Published in final edited form as: Nat Rev Mol Cell Biol. 2011 Feb;12(2):90–103. doi: 10.1038/nrm3047

Figure 4. The MRE11 complex in human disease and mouse models.

Figure 4

a | Domain structure of the MRE11 complex. The Nijmegen breakage syndrome 1 (NBS1; also known as nibrin), meiotic recombination 11 (MRE11) and RAD50 components of the human MRE11 complex are illustrated. Domains are indicated by name with the corresponding amino acid numbers shown. Human disease mutations are indicated in green. Mouse alleles are indicated in red and `humanized' mouse alleles in blue. This figure is drawn to scale. b | The MRE11 complex has multiple roles in activating apoptosis after double-strand break (DSB) exposure. The complex activates ataxia-telangiectasia mutated (ATM) and facilitates the phosphorylation of select ATM substrates, including CHK2 and BH3-interacting domain death agonist (BID), to promote p53-dependent apoptosis through the carboxyl terminus of NBS1. CHK2 signals in parallel, and is possibly activated by the DNA-dependent protein kinase catalytic subunit (DNA-PKcs). Mouse alleles affecting various steps in the signalling pathway are indicated.
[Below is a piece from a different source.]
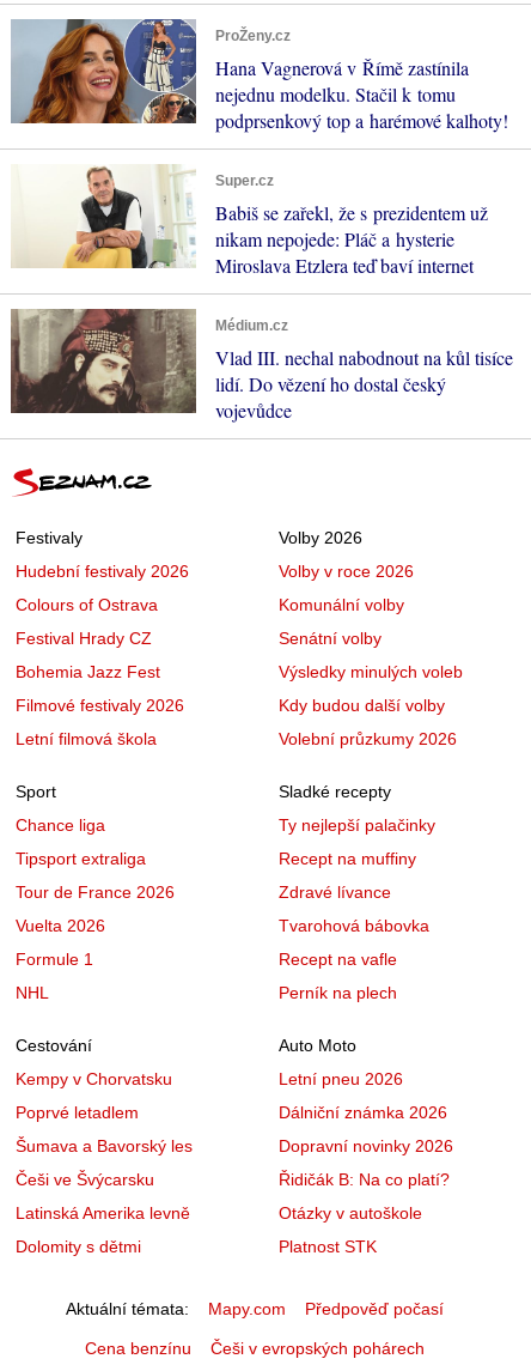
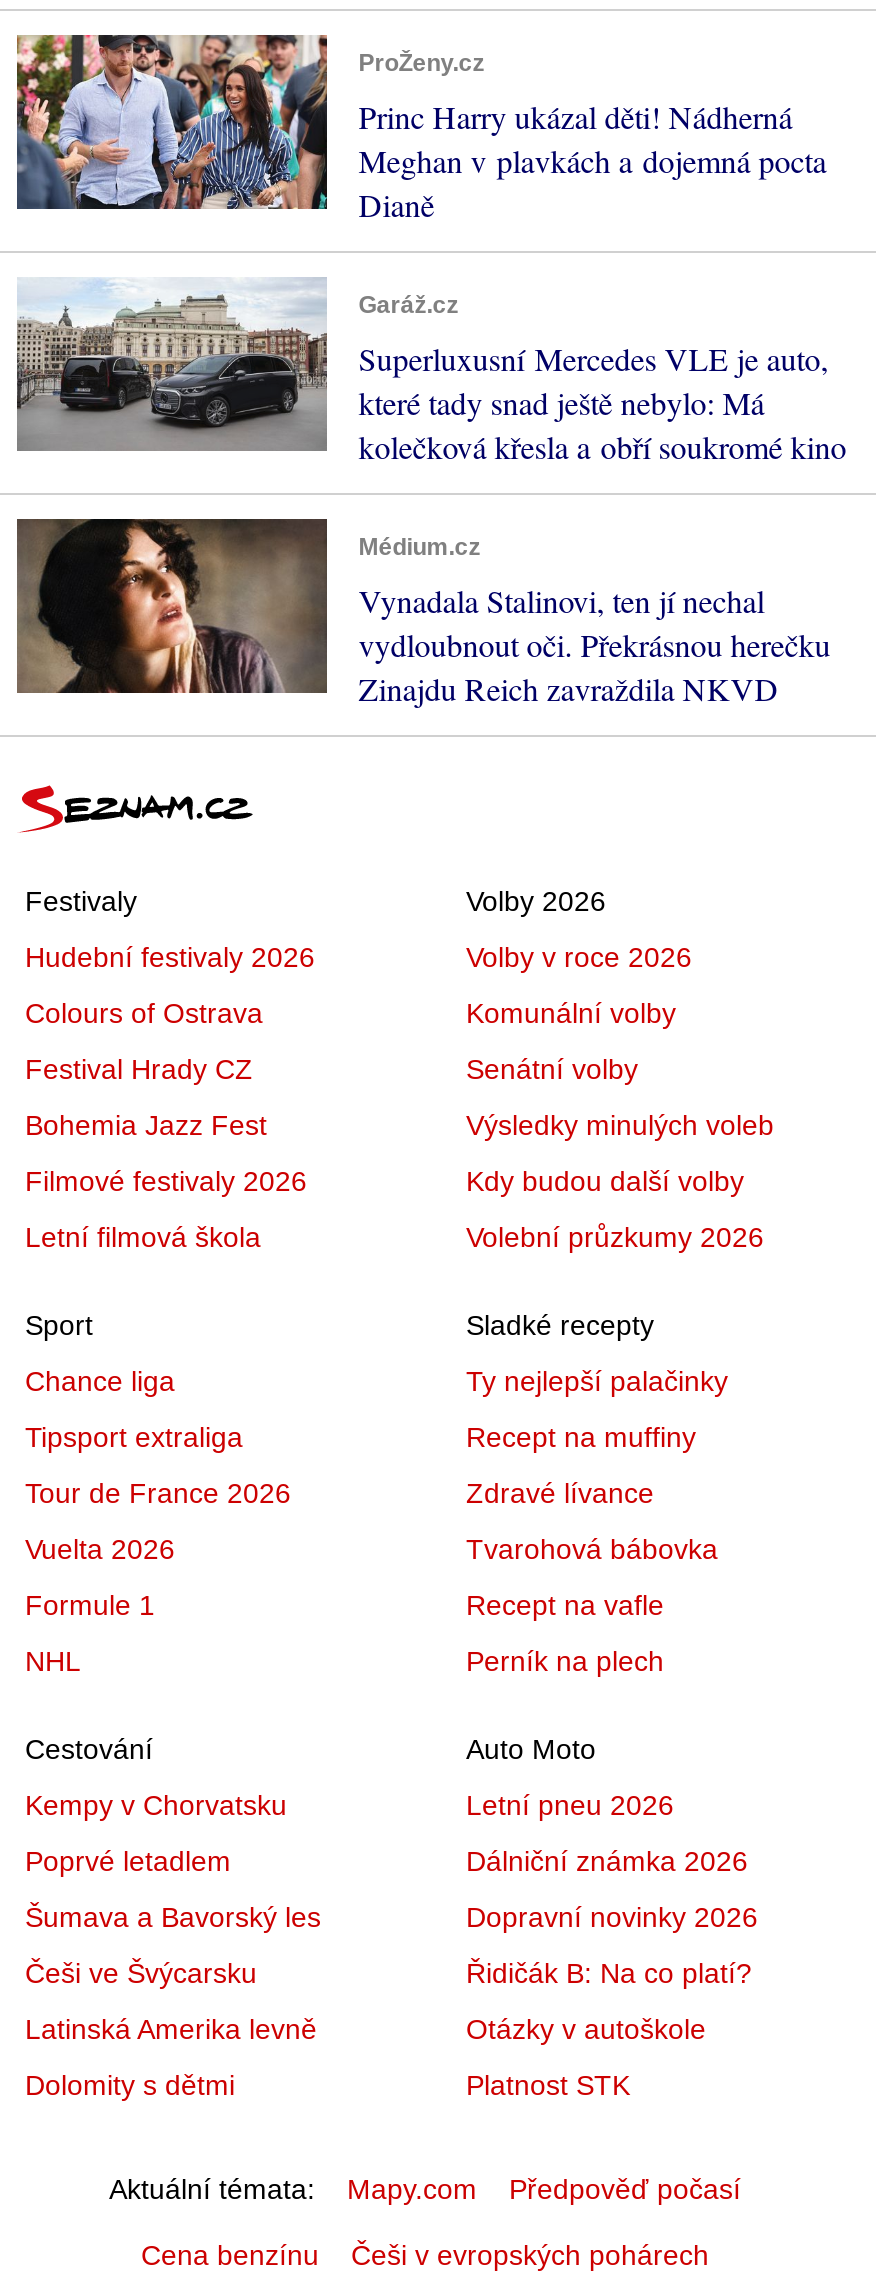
[11,18,508,133] [image] | Hana Vagnerová v Římě zastínila | nejednu modelku. Stačil k tomu | podprsenkový top a harémové kalhoty! -> [15,32,826,225] [image] | Princ Harry ukázal děti! Nádherná | Meghan v plavkách a dojemná pocta | Dianě
[11,164,488,277] [image] | Super.cz | Babiš se zařekl, že s prezidentem už | nikam nepojede: Pláč a hysterie | Miroslava Etzlera teď baví internet -> [15,276,846,467] [image] | Garáž.cz | Superluxusní Mercedes VLE je auto, | které tady snad ještě nebylo: Má | kolečková křesla a obří soukromé kino
[11,308,513,422] [image] | Vlad III. nechal nabodnout na kůl tisíce | lidí. Do vězení ho dostal český | vojevůdce -> [17,518,830,709] [image] | Vynadala Stalinovi, ten jí nechal | vydloubnout oči. Překrásnou herečku | Zinajdu Reich zavraždila NKVD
Alleles in red impair apoptosis in both the haematopoietic and nervous system and alleles in green affect the haematopoietic but not the nervous system. c | Genetic interactions between mouse MRE11 complex alleles. MRE11 complex alleles used for genetic analyses are shown in green, components of the non-homologous end-joining (NHEJ; also known as classical (C)-NHEJ) machinery are shown in blue and other DNA damage or cell-cycle regulators are shown in red. Connecting lines indicate that genetic crosses have been analysed. Blue lines indicate that no synthetic interactions were identified, green lines indicate that synthetic interactions were identified, and red lines indicate synthetic lethality. Dashed lines indicate incomplete penetrance of synthetic lethality. Interacting alleles are classified by their major functions of the DNA damage response, although they may affect other aspects of the response. ATLD, ataxia-telangiectasia-like disease; BRCT, BRCA1 C-terminal; FHA, Forkhead-associated; h, humanized; m, mouse; NBSLD, NBS-like disorder; PIKK, PI3K-related protein kinase.